Glacier National Park, Montana
— This year, Glacier’s seasonal reservation system has been expanded to four specific parts of the park: Going-to-the-Sun Road, Many Glacier, the North Fork and Two Medicine.
— From May 26 – September 10, between the hours of 6:00 a.m. and 3:00 p.m., visitor vehicles will need tickets to access the Going-to-the-Sun Road from the park’s west-side entrance or the North Fork area.
— From July 1 – September 10, between the hours of 6:00 a.m. and 3:00 p.m., visitors will need advance vehicle reservations to access the Going-to-the-Sun Road from the east-side entrances, or to visit the Many Glacier and Two Medicine areas.
— Visitors also need a park pass to enter the park, which is separate from the vehicle reservation requirement. Park passes can be purchased at entrance stations or online.
— Note that Glacier National Park also charges a standard $35 entry fee per vehicle.
— Visitors who already hold Wilderness camping permits or who have a registered campsite do not need to make a separate vehicle reservation.
Haleakala National Park, Hawaii
— Year-round competition among parkgoers to catch the sunrise from the summit of Maui’s Haleakala means visitors are always required to have a reservation for each vehicle entering the park between the hours of 3:00 a.m. and 7:00 a.m. daily.

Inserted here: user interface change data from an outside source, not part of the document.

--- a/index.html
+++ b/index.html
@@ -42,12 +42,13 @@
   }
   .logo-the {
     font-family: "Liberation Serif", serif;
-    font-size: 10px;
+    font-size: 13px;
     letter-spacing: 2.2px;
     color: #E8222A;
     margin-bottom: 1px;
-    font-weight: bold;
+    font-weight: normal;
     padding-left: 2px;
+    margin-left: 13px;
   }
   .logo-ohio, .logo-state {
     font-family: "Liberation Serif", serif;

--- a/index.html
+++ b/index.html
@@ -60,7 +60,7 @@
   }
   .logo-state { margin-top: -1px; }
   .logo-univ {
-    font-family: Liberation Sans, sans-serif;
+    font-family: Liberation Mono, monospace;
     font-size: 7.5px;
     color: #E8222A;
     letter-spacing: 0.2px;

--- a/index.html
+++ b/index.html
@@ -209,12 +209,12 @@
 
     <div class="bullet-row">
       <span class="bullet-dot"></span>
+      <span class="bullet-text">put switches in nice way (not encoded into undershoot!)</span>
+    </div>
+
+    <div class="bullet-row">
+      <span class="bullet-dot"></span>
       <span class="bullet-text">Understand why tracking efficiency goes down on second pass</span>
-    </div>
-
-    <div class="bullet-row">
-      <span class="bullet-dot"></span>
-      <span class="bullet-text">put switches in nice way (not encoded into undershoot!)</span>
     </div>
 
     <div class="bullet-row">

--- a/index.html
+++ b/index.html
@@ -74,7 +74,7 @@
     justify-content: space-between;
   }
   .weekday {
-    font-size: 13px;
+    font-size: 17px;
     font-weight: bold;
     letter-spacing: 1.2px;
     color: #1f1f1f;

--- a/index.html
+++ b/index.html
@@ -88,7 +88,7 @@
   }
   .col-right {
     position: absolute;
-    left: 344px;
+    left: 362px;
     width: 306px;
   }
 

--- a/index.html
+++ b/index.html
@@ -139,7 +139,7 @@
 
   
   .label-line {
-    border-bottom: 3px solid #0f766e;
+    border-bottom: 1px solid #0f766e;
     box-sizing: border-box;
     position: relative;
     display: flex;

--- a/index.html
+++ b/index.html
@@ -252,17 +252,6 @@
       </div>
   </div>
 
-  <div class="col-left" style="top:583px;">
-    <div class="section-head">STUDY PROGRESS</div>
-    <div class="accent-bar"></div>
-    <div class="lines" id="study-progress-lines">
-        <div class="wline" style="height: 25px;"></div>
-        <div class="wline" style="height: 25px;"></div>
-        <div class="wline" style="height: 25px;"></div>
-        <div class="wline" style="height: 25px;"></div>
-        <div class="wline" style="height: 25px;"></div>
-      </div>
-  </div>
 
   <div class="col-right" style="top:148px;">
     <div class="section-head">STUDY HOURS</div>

— While the reservation fee is only $1, you’ll also need to pay a $30 entrance fee to get into Haleakala National Park.
Rocky Mountain National Park, Colorado
— From May 26 – October 22, Rocky Mountain National Park will implement a timed entry permit advance reservation requirement, similar to the seasonal system used last year. In this case, there are two different types of timed entry permits available: Park Access or Park Access+.
— Park Access permits allow access to all park areas located outside of the Bear Lake Road Corridor and are required for entry between 9:00 a.m. and 2:00 p.m.
— Park Access+ permits allow access to destinations along the Bear Lake Road Corridor, as well as all other parts of the park, between the hours of 5:00 a.m. and 6:00 p.m.
— Reservations must be made online with payment of a $2 processing fee.
— Rocky Mountain also charges a single-day entrance fee of $30 per vehicle.
Shenandoah National Park, Virginia
— While advance reservations aren’t required to enter Shenandoah National Park, people who wish to visit Old Rag Mountain (including the Saddle, Ridge and Ridge Access trails) must buy a day-use ticket ahead of time for just $1. This requirement is set to remain in effect through November 30.
— Don’t forget to factor in the park’s standard entrance fee of $30 per visitor vehicle.
Zion National Park, Utah
— Zion National Park likewise doesn’t require advance entry reservations, but visitors who want to access the popular Angels Landing hike from Scout Lookout do need to obtain a special permit. This requirement is being implemented throughout the year and at all times of day as part of a pilot program, intended to improve the visitor experience and protect park resources.
— Unfortunately, obtaining said permit is not a straightforward process. Hopefuls have to apply online (and pay a non-refundable $6 application fee) for their group of up to six people to be entered in a Seasonal Lottery, from which successful applicants will be drawn at random. There is also the option of entering a Day-before Lottery pool, with drawings conducted on the day immediately preceding applicants’ desired hike date.
— Visitors will also need to pay Zion’s entrance fee of $35 per vehicle.